L’Etat peut accorder au créancier
d'aliments, enfant ou adulte, qui se trouve dans une situation économique
difficile, des avances totales ou partielles sur les pensions courantes (art. 9
al. 1 LRAPA). Le règlement du 30 novembre 2005 d'application de la
LRAPA (RLRAPA; RSV 850.36.1) fixe les limites de fortune et de revenus en
deçà desquelles les avances sont octroyées. Ainsi, les avances totales ou
partielles ne sont accordées que si le revenu mensuel global net du requérant
est inférieur à 3'985 fr. pour un adulte et un enfant (art. 4 RLRAPA). La
quotité de ce montant n'a pas changé lors de la modification du RLRAPA entrée
en vigueur le 1er janvier 2013.
Selon la teneur de l’art. 5 al. 1
RLRAPA en vigueur jusqu'au 31 décembre 2012, le revenu mensuel global net
déterminant le droit aux avances comprend notamment le revenu net provenant
d'une activité professionnelle du requérant après déduction des charges
sociales usuelles, de la franchise et cas échéant, des frais effectifs de garde
des enfants jusqu'à douze ans révolus (let. a), les rentes, pensions,
indemnités, frais et autres prestations périodiques (let. f) les bourses
d’études ou d’apprentissage pour la part qui couvre l’entretien du bénéficiaire
(let. g), et une contribution, à part égale, aux frais fixes du ménage (notamment:
loyer, charges, électricité, taxes TV et téléphone), proportionnelle au nombre
de débiteurs au sens de l’article 328 du Code civil suisse (CC; RS 210),
faisant ménage commun avec le requérant (let. i). L'art. 328 CC prévoit que chacun,
pour autant qu’il vive dans l’aisance, est tenu de fournir des aliments à ses
parents en ligne directe ascendante et descendante, lorsque, à défaut de cette
assistance, ils tomberaient dans le besoin. Enfin, selon l'art. 5
al. 2 RLRAPA, la franchise à déduire du revenu net provenant de l'activité
professionnelle du requérant est de 15 % et les frais de garde effectifs
des enfants jusqu'à 12 ans révolus sont déductibles du revenu net provenant de
l'activité professionnel du requérant.
A partir du 1er janvier
2013, la nouvelle teneur de l'art. 5 al. 1 RLRAPA prévoit
que le calcul du revenu déterminant pour l’octroi des avances sur les pensions
alimentaires s’effectue selon les principes établis par la loi du 9 novembre
2010.
sur l’harmonisation et la coordination de l’octroi des prestations
sociales et d’aide à la formation et au logement cantonales vaudoises (LHPS; RS
850.
) et par le règlement d’application du 30 mai 2012 de
la LHPS (RLHPS; RS 850.03.1).
Il est enfin précisé à l’art. 8 al. 1
RLRAPA que le montant des avances allouées représente la différence entre les
limites maximums de revenu (art. 4) et le revenu mensuel net global du
requérant (art. 5).
b) En l'espèce, l'autorité intimée a
retenu le montant du salaire mensuel net du recourant à hauteur de 3060.55 francs, la part
mensualisée de son treizième salaire à hauteur de 255.20 francs, et la franchise de 15 % à déduire du revenu net
à hauteur de 497.35 francs.
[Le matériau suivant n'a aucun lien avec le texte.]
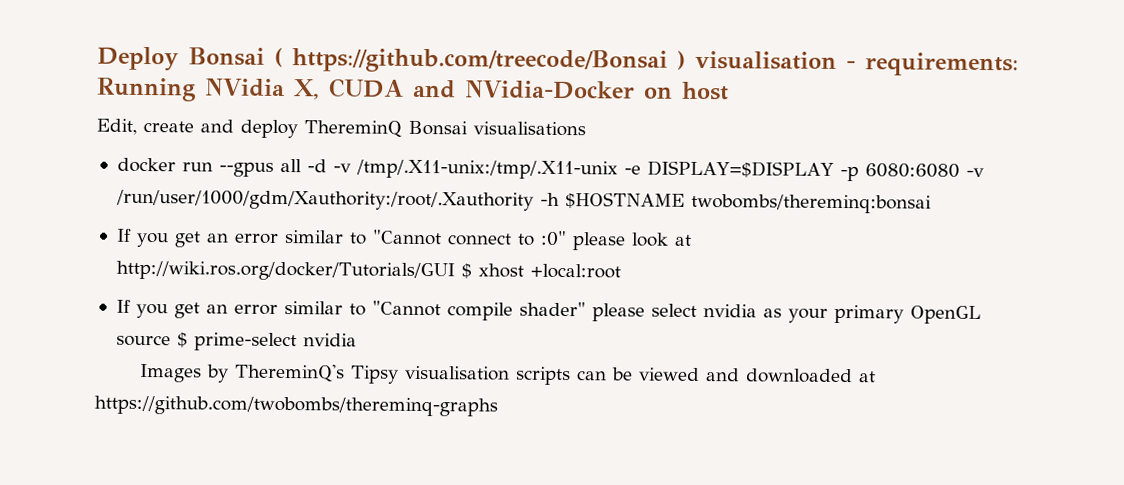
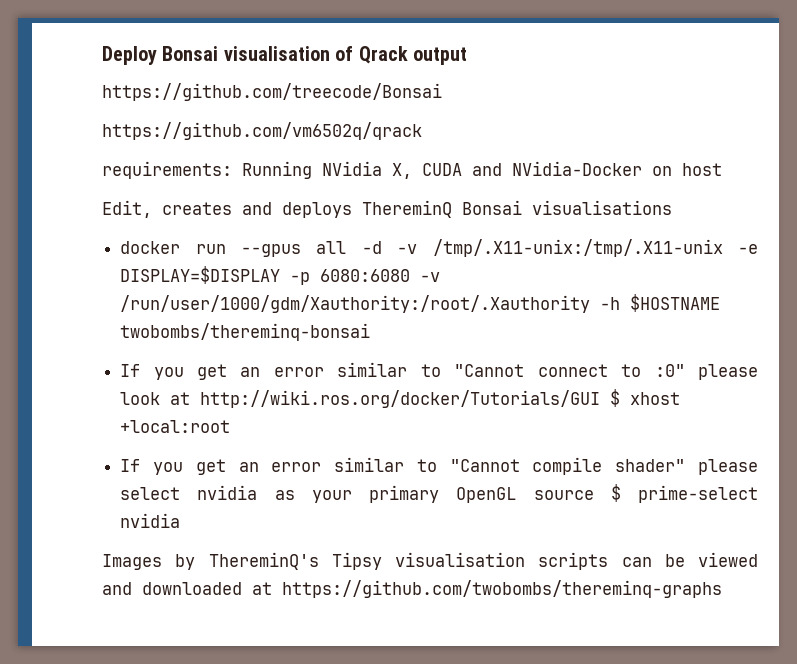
- Deploy Bonsai ( https://github.com/treecode/Bonsai ) visualisation - requirements: Running NVidia X, CUDA and NVidia-Docker on host
+ Deploy Bonsai visualisation of Qrack output
+ https://github.com/treecode/Bonsai
+ https://github.com/vm6502q/qrack
+ requirements: Running NVidia X, CUDA and NVidia-Docker on host
- Edit, create and deploy ThereminQ Bonsai visualisations
+ Edit, creates and deploys ThereminQ Bonsai visualisations
- docker run --gpus all -d -v /tmp/.X11-unix:/tmp/.X11-unix -e DISPLAY=$DISPLAY -p 6080:6080 -v /run/user/1000/gdm/Xauthority:/root/.Xauthority -h $HOSTNAME twobombs/thereminq:bonsai
+ docker run --gpus all -d -v /tmp/.X11-unix:/tmp/.X11-unix -e DISPLAY=$DISPLAY -p 6080:6080 -v /run/user/1000/gdm/Xauthority:/root/.Xauthority -h $HOSTNAME twobombs/thereminq-bonsai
Ces montants ne sont pas contestés. Le fait que D.X.________
ait rompu son contrat d'apprentissage n'a pas eu d'incidences sur la situation
financière du recourant dans la mesure où la bourse d'étude n'a pas été prise
en compte dans la décision attaquée, et que les allocations familiales ont
continué à être versées par 250 francs selon les pièces fournies par le
recourant et les renseignements téléphoniques obtenus le 29 juin 2012 par
l'autorité intimée auprès de l'employeur du recourant. Le montant des
allocations familiales retenu dans la décision attaquée est dès lors justifié. Il
résulte des renseignements fournis par l'Office de la population du 15 juin
2012.
que la fille du recourant n'a pas déménagé à fin mars 2012, comme allégué
à l'appui du recours. Le recourant conteste par ailleurs que celle-ci participe
aux frais fixes du ménage. Sa fille est toutefois débitrice d'entretien à son
égard au sens de l'art. 328 CC. Dans la mesure où elle vit avec lui, le revenu
mensuel global net déterminant doit comprendre une contribution, à part égale,
aux frais fixes du ménage, selon la teneur de l’art. 5 al. 1 let. i RLRAPA en
vigueur jusqu'au 31 décembre 2012. C'est dès lors à juste titre que l'autorité
intimée a pris en compte la participation aux frais communs de C.X.________ à
hauteur de 619.25 francs, soit la moitié des charges fixes du recourant
(1'238.45 / 2).
Il résulte de ce qui précède que, pour
la période du 1er février au 31 décembre 2012, le revenu mensuel
global net déterminant le droit aux avances retenu par l'autorité intimée est
justifié. Le montant de l'avance du recourant doit dès lors s'élever à 297.35 francs
(3'985 - 3'687.65). S'agissant de la période postérieure au 1er
janvier 2013, il appartiendra à l'autorité intimée de déterminer le revenu
mensuel global net du recourant sur la base des éléments à prendre en considération
selon la nouvelle teneur de l'art. 5 RLRAPA.
3.
Les considérants précédents conduisent au rejet
du recours et à la confirmation de la décision attaquée pour la période du 1er février au 31 décembre 2012, à charge pour l'autorité
intimée de rendre une nouvelle décision pour la période subséquente. Le présent arrêt est rendu sans frais ni allocation de dépens
(art. 52, 55, 56, 91 et 99 LPA-VD et art. 4 al. 2 du tarif du 11 décembre 2007
des frais judiciaires en matière de droit administratif et public (TFJAP; RS
173.36.5
).
Dispositif
Par ces motifs
la Cour de droit administratif et public
du Tribunal cantonal
arrête:
I.
Le recours est rejeté.
II.
La décision du Bureau de recouvrement et d'avances
de pensions alimentaires du 16 mars 2012 est confirmée pour la période du 1er
février au 31 décembre 2012, à charge pour lui de rendre une nouvelle décision
pour la période subséquente.
III.
La présente décision est rendue sans frais.
IV.
Il n'est pas alloué de dépens.
Lausanne, le 11 juin 2013
Le président: Le
greffier:
Le présent
arrêt est communiqué aux destinataires de l'avis d'envoi ci-joint.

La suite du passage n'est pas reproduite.